Will Ferrell was happy that the relationship in the picture between him and Rebecca Hall didn’t go the obvious way.
“That was another thing that I loved about the script,” he said. “Here was this relationship, that in a more typical Hollywood movie they would fall in love, and it feels like it’s getting to that edge in a very real way, it doesn’t ever cross that line. It’s almost symbolic of that dance at the end of the film, it really is a dance [their relationship]. They’re consoling each other, helping each other, kind of being critical of each other too. And yet they don’t cross that line of intimacy and yet there’s something intimate going on between them. So I just thought that was really kind of masterfully done on the script level and we tried to be true to that.”

12 step alcohol programs sometimes have an oft-not-discussed, but well-known 13th step.
“Let me figure out the best way to answer this,” Rush said gingerly. “I’m not a part of that program, but in my research that has happened. It’s happened enough that that’s the term for it and I think it’s a really interesting relationship whenever you have that sponsor, sponsee relationship. When you have someone who’s dependent on somebody and it can be I think very useful but it can be taken advantage of just like anything else, so it’s a term that exists.” Is that vague? Yes, we’ll leave it at that, but it’s right here if you want to look it up.
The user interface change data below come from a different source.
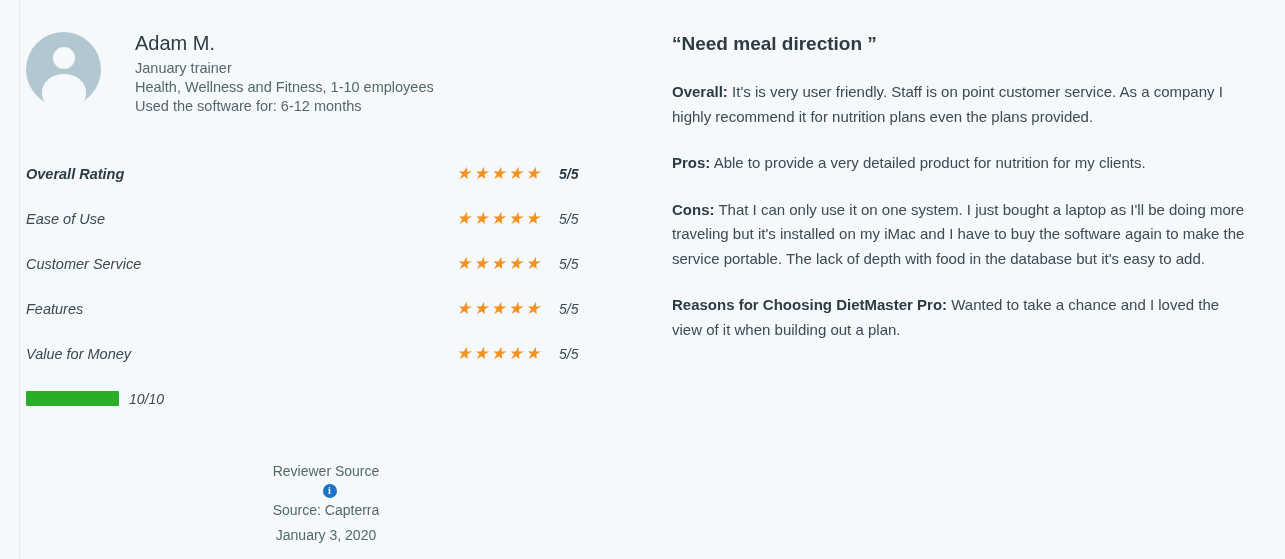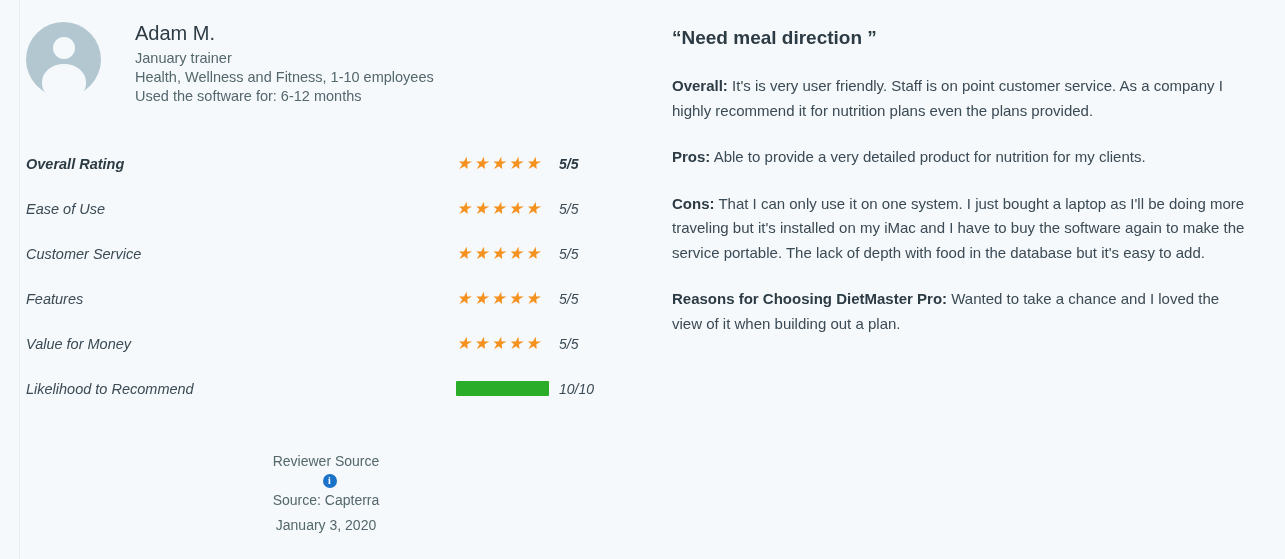--- a/index.html
+++ b/index.html
@@ -34,7 +34,7 @@
   .left-col {
     position: absolute;
     left: 26px;
-    top: 20px;
+    top: 30px;
     width: 600px;
   }
 

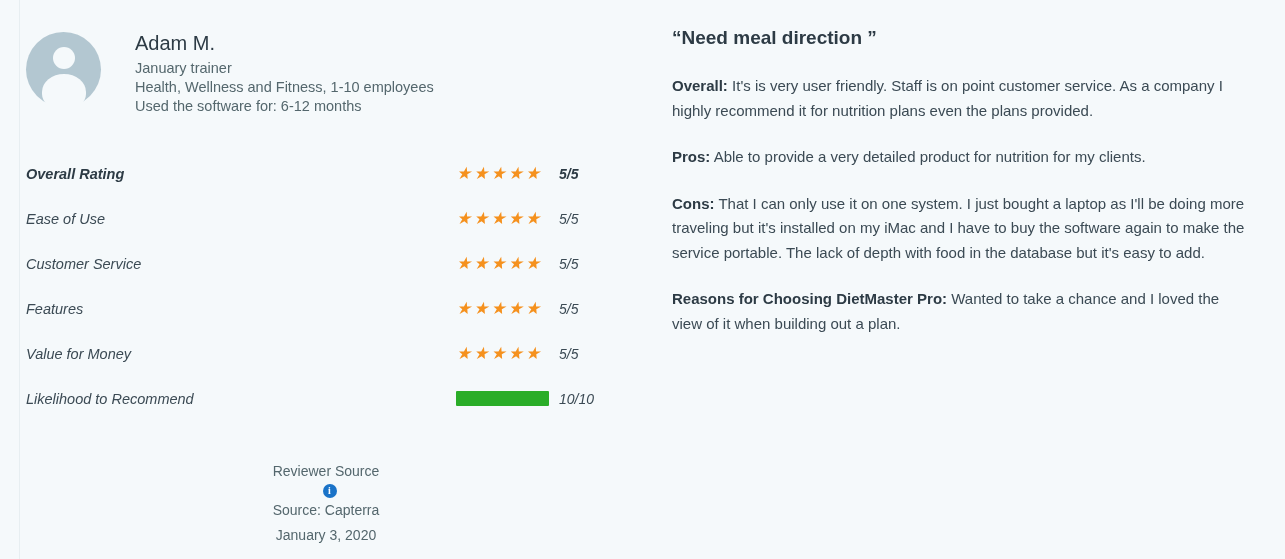--- a/index.html
+++ b/index.html
@@ -170,7 +170,7 @@
   .right-col {
     position: absolute;
     left: 672px;
-    top: 24px;
+    top: 30px;
     width: 580px;
   }
   .review-title {

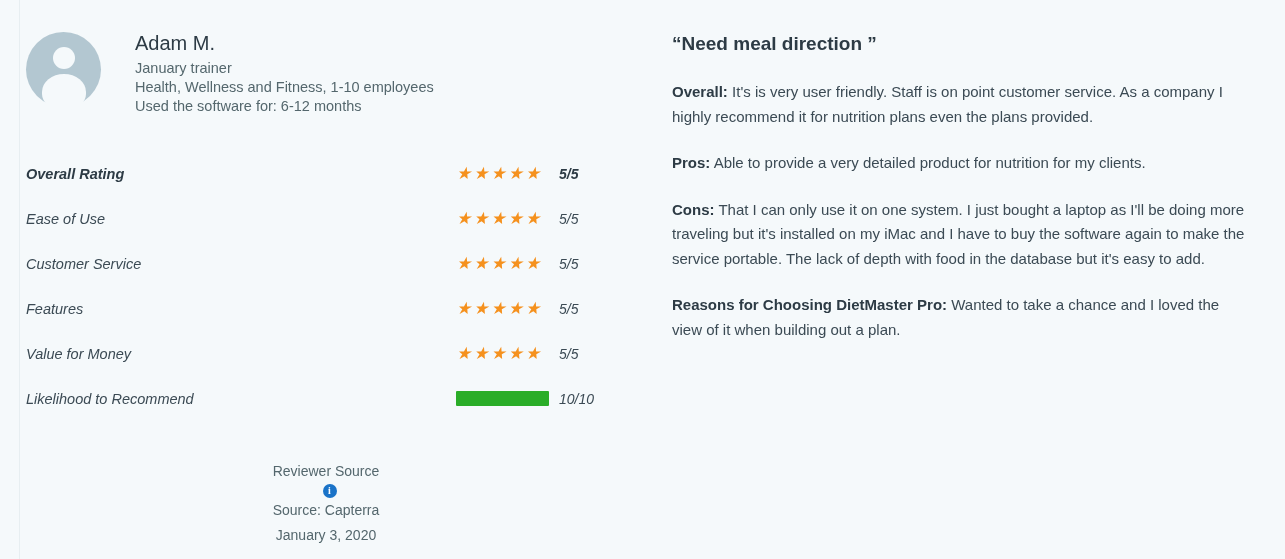--- a/index.html
+++ b/index.html
@@ -249,7 +249,6 @@
       </div>
 
       <div class="rating-row">
-        <div class="rating-label">Likelihood to Recommend</div>
         <div class="bar-track">
           <div class="bar-fill" style="width: 93px;"></div>
         </div>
If you want “Anchorman II,” Ferrell says you’re going to have to yell at Paramount.
“You really have to assert some sort of hate mail campaign to Paramount Pictures because they have told us, quote unquote that they’ve run the numbers and it’s not a good fit, quote unquote,” he said, slightly annoyed. “They’re being jackasses.”
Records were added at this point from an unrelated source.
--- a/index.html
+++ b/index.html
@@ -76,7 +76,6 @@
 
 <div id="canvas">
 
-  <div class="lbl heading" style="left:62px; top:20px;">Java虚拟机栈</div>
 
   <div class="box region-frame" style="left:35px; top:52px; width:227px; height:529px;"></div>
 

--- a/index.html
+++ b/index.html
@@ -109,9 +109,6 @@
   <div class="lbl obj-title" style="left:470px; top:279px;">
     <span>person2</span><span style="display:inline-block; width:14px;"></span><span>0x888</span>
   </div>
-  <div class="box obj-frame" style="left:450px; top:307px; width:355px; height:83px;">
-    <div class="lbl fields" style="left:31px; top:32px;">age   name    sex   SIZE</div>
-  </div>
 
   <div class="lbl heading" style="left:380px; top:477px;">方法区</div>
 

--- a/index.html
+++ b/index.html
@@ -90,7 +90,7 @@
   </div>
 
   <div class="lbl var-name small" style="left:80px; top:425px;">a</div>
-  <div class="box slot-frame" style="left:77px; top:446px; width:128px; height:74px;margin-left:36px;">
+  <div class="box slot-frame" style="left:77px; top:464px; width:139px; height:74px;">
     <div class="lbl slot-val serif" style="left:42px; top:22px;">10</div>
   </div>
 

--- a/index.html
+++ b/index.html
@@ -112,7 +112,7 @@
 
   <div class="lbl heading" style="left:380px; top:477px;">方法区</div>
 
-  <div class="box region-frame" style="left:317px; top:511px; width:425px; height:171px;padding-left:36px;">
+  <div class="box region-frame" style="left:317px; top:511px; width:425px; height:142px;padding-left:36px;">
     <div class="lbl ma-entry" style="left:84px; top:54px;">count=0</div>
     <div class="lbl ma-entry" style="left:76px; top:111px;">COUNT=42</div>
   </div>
Dan Rush is working on a new film project, but he’s pretty tight-lipped because he’s superstitious about it.
“What I’m writing now is not an adaptation,” he said before pausing. “I never talk about it because I’ve known for a long time that as soon as I start talking about something I stop working on it.” Will Ferrell concurred and said he too was sometimes superstitious about discussing not fully signed and sealed projects. “It’s hard talking about future [projects] because it seems like as soon as you mention something it goes away,” he said. “It’s almost like a self-fulfilling prophecy or a curse in a way, you tend to get reluctant to ever talk about anything except for the day before filming.”

The movie is not named after the Steely Dan album or song, just fyi.
“Interesting enough I had titled the movie before that came out, I just want to get that on record,” Rush said.

Will Ferrell’s stint on “The Office?” He’s leaving the direction up to the creative team. And no, going dark is not his new thing.
“I just left it up to that writing staff to create whatever it was they wanted to create and that’s kind of what they chose,” Ferrell said of his mean-spirited character on the show. “And in terms of ‘Everything Must Go’, this whole process happened probably two years ago when I first met Dan and read the script and regardless of whether it was darker or this or that it was just such a unique project and a new challenge for me and something I really wanted to try.”

“Everything Must Go” lands in limited release this Friday, May 13.